*** Data excerpts Section Begins ***

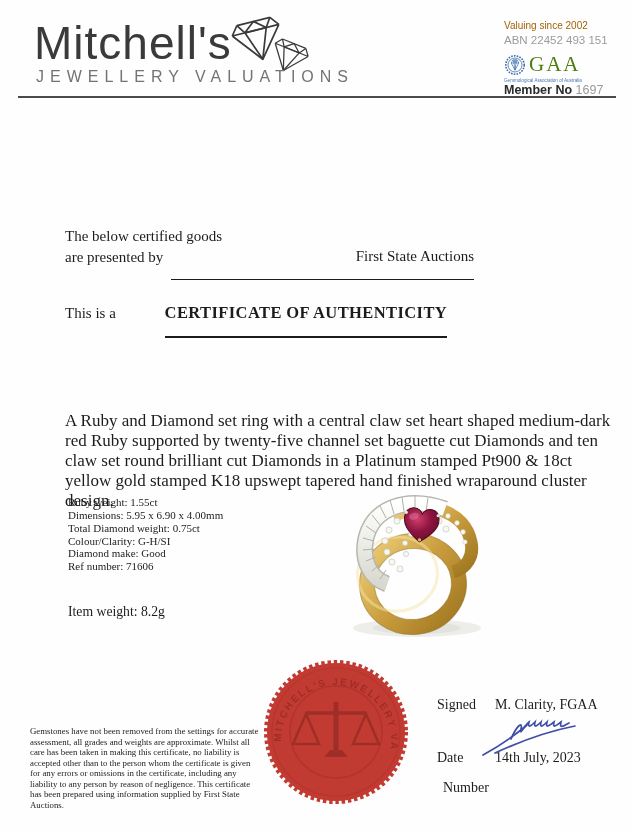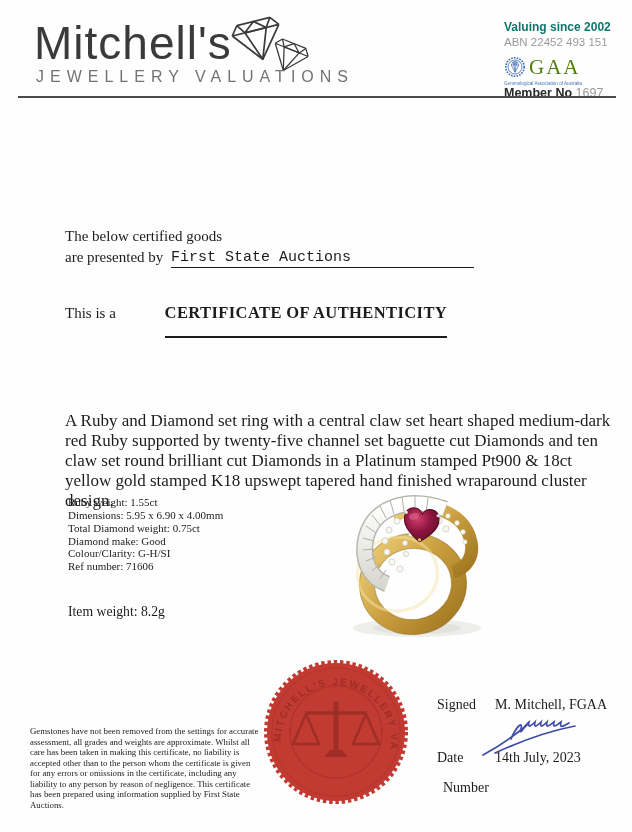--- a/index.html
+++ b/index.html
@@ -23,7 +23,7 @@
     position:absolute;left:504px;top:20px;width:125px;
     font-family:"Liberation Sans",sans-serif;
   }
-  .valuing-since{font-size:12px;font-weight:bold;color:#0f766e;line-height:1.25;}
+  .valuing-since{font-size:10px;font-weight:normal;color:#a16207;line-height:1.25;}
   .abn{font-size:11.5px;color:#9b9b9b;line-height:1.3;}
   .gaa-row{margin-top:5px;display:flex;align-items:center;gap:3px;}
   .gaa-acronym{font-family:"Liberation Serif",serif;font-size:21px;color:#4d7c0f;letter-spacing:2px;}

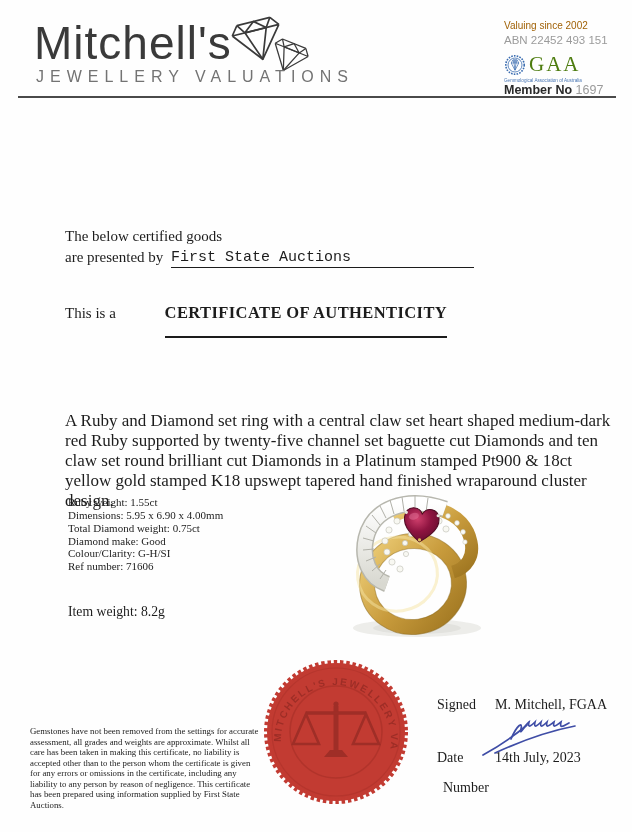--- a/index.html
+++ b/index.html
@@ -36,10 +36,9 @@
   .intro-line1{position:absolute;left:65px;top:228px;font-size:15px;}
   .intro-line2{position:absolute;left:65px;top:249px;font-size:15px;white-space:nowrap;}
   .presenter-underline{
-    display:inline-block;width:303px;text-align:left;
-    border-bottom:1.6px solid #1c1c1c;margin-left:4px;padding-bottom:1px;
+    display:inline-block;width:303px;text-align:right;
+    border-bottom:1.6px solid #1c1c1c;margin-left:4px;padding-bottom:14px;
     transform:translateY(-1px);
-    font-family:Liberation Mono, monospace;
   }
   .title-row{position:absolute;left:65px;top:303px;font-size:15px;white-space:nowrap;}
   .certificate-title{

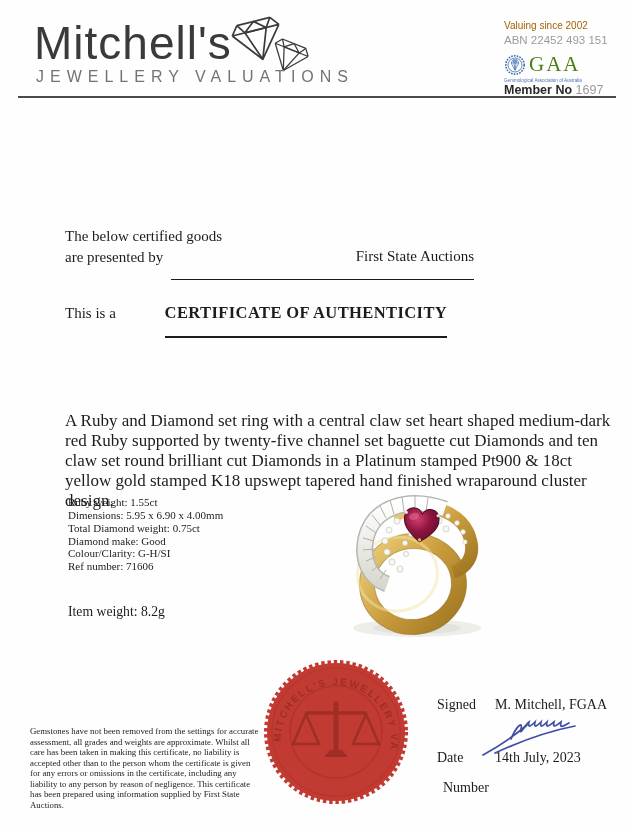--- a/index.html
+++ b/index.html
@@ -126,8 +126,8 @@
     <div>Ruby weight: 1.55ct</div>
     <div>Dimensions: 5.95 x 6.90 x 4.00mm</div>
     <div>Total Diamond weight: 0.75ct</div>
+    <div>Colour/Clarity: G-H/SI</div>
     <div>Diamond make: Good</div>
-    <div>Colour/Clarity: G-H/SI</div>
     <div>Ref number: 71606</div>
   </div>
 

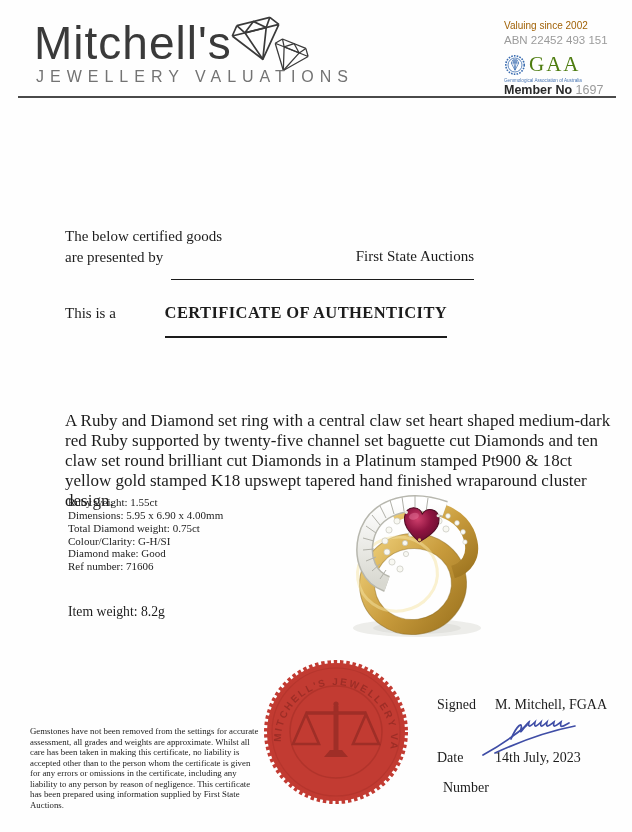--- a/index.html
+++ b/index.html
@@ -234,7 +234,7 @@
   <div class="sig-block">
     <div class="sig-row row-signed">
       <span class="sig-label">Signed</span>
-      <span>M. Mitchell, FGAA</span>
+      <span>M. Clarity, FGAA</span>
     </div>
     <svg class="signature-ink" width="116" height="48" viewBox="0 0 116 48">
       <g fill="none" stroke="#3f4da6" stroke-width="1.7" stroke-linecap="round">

*** Data excerpts Section Ends ***

What the reply must contain is an exact transcription of the data above and none of its pictures.

* **Worked solution**
--- a/index.html
+++ b/index.html
@@ -23,7 +23,7 @@
     position:absolute;left:504px;top:20px;width:125px;
     font-family:"Liberation Sans",sans-serif;
   }
-  .valuing-since{font-size:12px;font-weight:bold;color:#0f766e;line-height:1.25;}
+  .valuing-since{font-size:10px;font-weight:normal;color:#a16207;line-height:1.25;}
   .abn{font-size:11.5px;color:#9b9b9b;line-height:1.3;}
   .gaa-row{margin-top:5px;display:flex;align-items:center;gap:3px;}
   .gaa-acronym{font-family:"Liberation Serif",serif;font-size:21px;color:#4d7c0f;letter-spacing:2px;}

--- a/index.html
+++ b/index.html
@@ -36,10 +36,9 @@
   .intro-line1{position:absolute;left:65px;top:228px;font-size:15px;}
   .intro-line2{position:absolute;left:65px;top:249px;font-size:15px;white-space:nowrap;}
   .presenter-underline{
-    display:inline-block;width:303px;text-align:left;
-    border-bottom:1.6px solid #1c1c1c;margin-left:4px;padding-bottom:1px;
+    display:inline-block;width:303px;text-align:right;
+    border-bottom:1.6px solid #1c1c1c;margin-left:4px;padding-bottom:14px;
     transform:translateY(-1px);
-    font-family:Liberation Mono, monospace;
   }
   .title-row{position:absolute;left:65px;top:303px;font-size:15px;white-space:nowrap;}
   .certificate-title{

--- a/index.html
+++ b/index.html
@@ -126,8 +126,8 @@
     <div>Ruby weight: 1.55ct</div>
     <div>Dimensions: 5.95 x 6.90 x 4.00mm</div>
     <div>Total Diamond weight: 0.75ct</div>
+    <div>Colour/Clarity: G-H/SI</div>
     <div>Diamond make: Good</div>
-    <div>Colour/Clarity: G-H/SI</div>
     <div>Ref number: 71606</div>
   </div>
 

--- a/index.html
+++ b/index.html
@@ -234,7 +234,7 @@
   <div class="sig-block">
     <div class="sig-row row-signed">
       <span class="sig-label">Signed</span>
-      <span>M. Mitchell, FGAA</span>
+      <span>M. Clarity, FGAA</span>
     </div>
     <svg class="signature-ink" width="116" height="48" viewBox="0 0 116 48">
       <g fill="none" stroke="#3f4da6" stroke-width="1.7" stroke-linecap="round">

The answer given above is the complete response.